Perot has all the charisma of one of the Perdues, but he has been right about so many things he must have that fine combination of intelligence and insight that is totally lacking in all the standard conservative figures from Coolidge to Gingrich. And despite what I thought, his support was broad-based, his populist supporters coming evenly from across the spectrum. Erratically pulling out of the second election try and the organizational squabbles that ensued have obscured that, if he had held onto his sense and miraculously won, opposed to the first Gulf War he wouldn't have started another, would not have approved the disastrous repeal of the Glass-Steagal act which had separated investment and regular banks, would have tried to increase the gas tax (political suicide but necessary), and tried some serious work on Social Security. How a president could end the massive outsourcing of jobs other than killing NAFTA and China's Favored Nation trade-partner status, I do not know. But how I wish both those things had been done.

***

Right after I read Oscar Lewis' 1959 classic, Five Families, I read a suggestion that we could learn sustainability (after pigs fly) from the slums of the "developing" or Third World. All but one (Americanized, wealthy) family in this study set in and around Mexico City during the '50s was practicing it from necessity. The housing is high density and just affordable, what was not walkable was reachable by numerous private bus lines, each comunidad was mixed residential and commercial, and communal endeavors in food and livestock production were a real source of income and well-being.
Can it be done 60 years later, here, in a very different world ? I had just also read Farm City, by a young couple in the rough urban environment of Oakland doing the same thing, recycling restaurant waste to their pigs and chickens, bartering their products locally, developing a tiny economy that worked in one dead-end block. They got away with it because they were just as marginal as the Mexicans were to their local governments or big businesses.

***

I like second-hand things much more than new ones. If something was designed and built to last, it already has good inherent qualities; older designs often reflect more thought than some quick mass-market item rushed out before it is copied or surpassed. Safety is the one thing that is sometimes better; steam irons, cars and tires certainly. But can a current box- or jellybean-styled car touch an old Buick or a '66 GTO? The Mustang got its mojo back when it returned to old school.
I don't use it due to the certainty that the airlines would destroy it, but I have my father's leather suitcase from WWII. It has brass lockable snaps and two leather belts around it; I had it restored quite a while ago not to re-use it but to acknowledge its value.
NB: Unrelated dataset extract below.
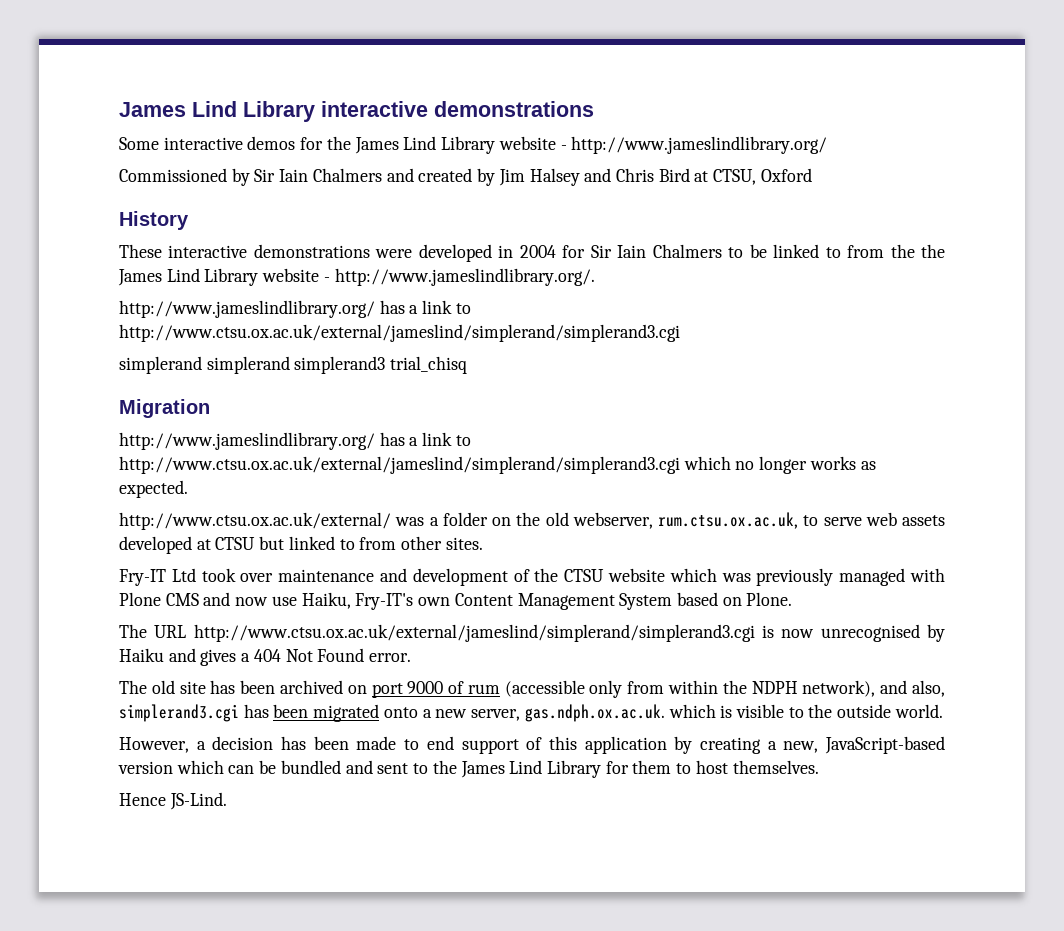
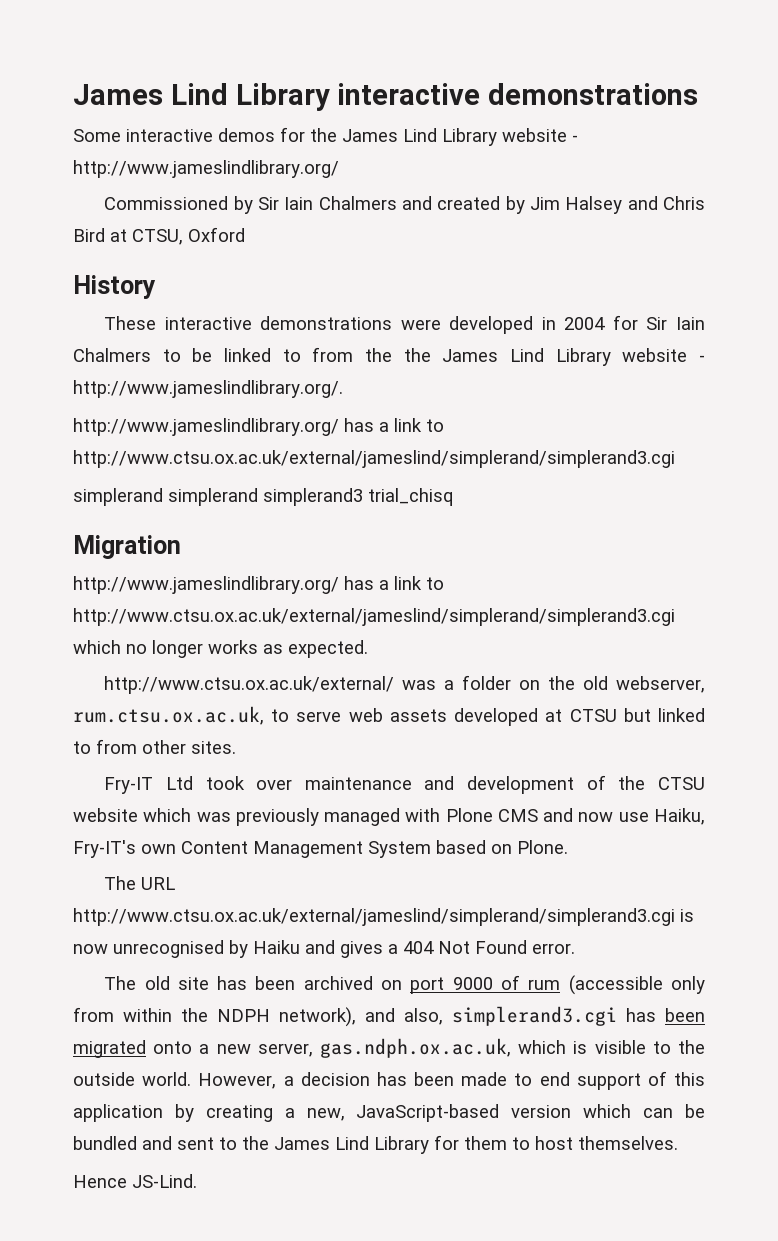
- The old site has been archived on port 9000 of rum (accessible only from within the NDPH network), and also, simplerand3.cgi has been migrated onto a new server, gas.ndph.ox.ac.uk. which is visible to the outside world.
- However, a decision has been made to end support of this application by creating a new, JavaScript-based version which can be bundled and sent to the James Lind Library for them to host themselves.
+ The old site has been archived on port 9000 of rum (accessible only from within the NDPH network), and also, simplerand3.cgi has been migrated onto a new server, gas.ndph.ox.ac.uk, which is visible to the outside world. However, a decision has been made to end support of this application by creating a new, JavaScript-based version which can be bundled and sent to the James Lind Library for them to host themselves.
I like the era of wood, brass, leather and canvas -- people can make useful and durable items with these materials; you can't make an ABS plastic computer case. But the known and unknown human connections as well as some thing's survival through time adds depth and richness.
Oh, yeah, and vinyl records! I really enjoy being in the circulation; mine go to someone who will really value them and I pick up someone else's at the thrift shop, thanking that unknown person for keeping them in great condition.
As the Germans say, das ding an zeit -- the thing in itself.

1 comment:

  1. Don't get frustrated about things you can not control. Yes, there are some who see the future, but the masses don't listen because the banks want to use your money, the manufactures want to make products which decay so you have to buy more, and why does everyone eat fast food? but vinyl that skips is still frustrating.